4. Sabbat – Mourning Has Broken (1991)
Must Hear Track: “The Voice Of Time”, ultimate shred supplied by Andy Sneap and a herculean excursion into the most epic melodic thrash imaginable!
Ok. We’re going out on a limb with this one. We maintain that the album Andy Sneap himself has long since shunned actually has a lot to offer. Mourning Has Broken may be hard-going at times, it may have been a critical and commercial failure – and virtually unrecognisable from the two world class albums that preceded it (History Of A Time To Come & Dreamweaver for those not in the know) – but there is something about it’s labyrinthian compositions and off-kilter melodies that draws you in each and every time.
“Dreamscape” & “The Demise Of Time” shatter misconceptions that 8 minute epics are predominantly bloated and boring – there’s enough tempo changes and a seemingly endless array of riffs on these two tracks alone to rival Dark Angel’s famous riff-fest Time Does Not Heal – and while a strong attention span may be required to fully appreciate the diversity on display, the brave are rewarded wholesale.
Complex and challenging (too challenging if its lukewarm reception was anything to go by), Mourning Has Broken may sound like the work of a different band entirely – it probably didn’t help that Richie Desmond’s mournful, doom metal-esque vocal style was the complete opposite of Martin Walkyier’s influential, rapid-fire shriek – but this technically outstanding piece of work should be revered as an intriguing experiment and not just a forgotten footnote in the career of the UK’s finest greatest ever thrashers.
Liked that? Try this: As previously mentioned, Sabbat’s History Of A Time To Come & Dreamweaver (Reflections Of Our Yesterdays) are untouchable milestones in UK thrash history. Haven’t heard ’em already? Educate yourself forthwith!
3. Hellbastard – Natural Order (1990)
Must Hear Track: “Interrogate Them”, a beast of an opener that crams more into 6 and a half minutes than most UK thrash acts managed in their entire careers.

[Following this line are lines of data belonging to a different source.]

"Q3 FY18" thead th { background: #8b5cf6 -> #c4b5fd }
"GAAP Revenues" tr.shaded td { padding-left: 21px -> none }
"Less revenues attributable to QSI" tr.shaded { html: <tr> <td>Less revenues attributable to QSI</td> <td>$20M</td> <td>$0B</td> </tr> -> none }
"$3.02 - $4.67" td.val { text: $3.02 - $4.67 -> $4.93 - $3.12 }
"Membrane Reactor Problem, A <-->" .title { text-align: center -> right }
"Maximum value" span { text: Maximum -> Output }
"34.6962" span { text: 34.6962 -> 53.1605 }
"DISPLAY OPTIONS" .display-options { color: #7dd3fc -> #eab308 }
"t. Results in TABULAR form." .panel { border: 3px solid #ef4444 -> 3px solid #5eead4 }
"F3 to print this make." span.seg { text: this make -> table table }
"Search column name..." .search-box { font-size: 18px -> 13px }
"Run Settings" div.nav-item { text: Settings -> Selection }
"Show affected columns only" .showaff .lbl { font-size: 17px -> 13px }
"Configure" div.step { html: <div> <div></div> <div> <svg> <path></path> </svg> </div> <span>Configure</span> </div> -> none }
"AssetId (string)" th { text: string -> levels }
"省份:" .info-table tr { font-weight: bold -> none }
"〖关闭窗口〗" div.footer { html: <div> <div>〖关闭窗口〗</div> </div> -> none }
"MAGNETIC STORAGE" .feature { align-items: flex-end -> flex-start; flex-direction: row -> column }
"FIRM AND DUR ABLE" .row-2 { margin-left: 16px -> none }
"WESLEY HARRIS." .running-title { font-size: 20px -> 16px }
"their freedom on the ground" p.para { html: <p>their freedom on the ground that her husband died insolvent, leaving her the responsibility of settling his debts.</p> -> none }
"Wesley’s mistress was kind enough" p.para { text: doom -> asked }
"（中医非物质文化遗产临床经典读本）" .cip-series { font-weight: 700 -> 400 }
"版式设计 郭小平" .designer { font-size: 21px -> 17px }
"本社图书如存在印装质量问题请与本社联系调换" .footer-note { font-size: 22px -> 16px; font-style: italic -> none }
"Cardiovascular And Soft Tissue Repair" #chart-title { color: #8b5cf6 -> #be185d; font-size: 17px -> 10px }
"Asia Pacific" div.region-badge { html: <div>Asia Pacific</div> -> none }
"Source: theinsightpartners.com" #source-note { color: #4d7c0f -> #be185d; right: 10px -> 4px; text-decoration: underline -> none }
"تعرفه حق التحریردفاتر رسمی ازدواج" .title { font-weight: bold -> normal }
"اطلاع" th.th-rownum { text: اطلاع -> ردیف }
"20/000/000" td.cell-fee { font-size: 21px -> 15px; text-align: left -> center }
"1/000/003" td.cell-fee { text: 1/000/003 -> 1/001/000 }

Newcastle’s Hellbastard may have started life as a crusty old group of grinders but by the time 1990’s rowdy Natural Order arrived, things had turned defiantly and indefatigably thrashy! Featuring the kind of unhinged vocals that made Paul Baloff so beloved, Hellbastard’s grizzled throat of ‘Scruff’ Lewty is aided and abetted by the nastiest slice of European thrash riffs this side of Kreator.
Few UK thrash acts sounded as raw as Hellbastard and they were just as happy in the company of Carcass, Bolt Thrower, Godflesh and Napalm Death as they were with their thrashier comrades. “Justly Executed” was quite rightly included in Earache’s 1991 sampler Grindcrusher, nestling Hellbastard comfortably alongside those extreme metal legends just mentioned. With blinding speed, an arsenal of riffs and a dab hand at attention maintaining tempo changes, Natural Order remains a pretty fine technical thrash album and an underground cult classic.
Throwing a curveball every now and then by incorporating tender acoustic moments (“TAF” & “A Minor Point”) that were, admittedly, commonplace – but never as medieval in sound as here – die hard fans of the band may have balked when they first heard this transition to thrash in 1990 but Natural Order still reeks of the streets. Hellbastard’s crust punk beginnings were still evident, intrinsically linking Natural Order to the movement they pioneered and, in essence, cementing their place alongside fellow UK crust-thrashers Amebix and Sacrilege; an unholy triumvirate of crustcore/thrash.
Not just an under-appreciated classic of UK thrash but an under-appreciated classic in thrash history. Period.
Liked that? Try this: Heading For Internal Darkness (1988); not thrash per se but a full-on crusty stomp through the UK’s sleazy underbelly….crust punk history in the making!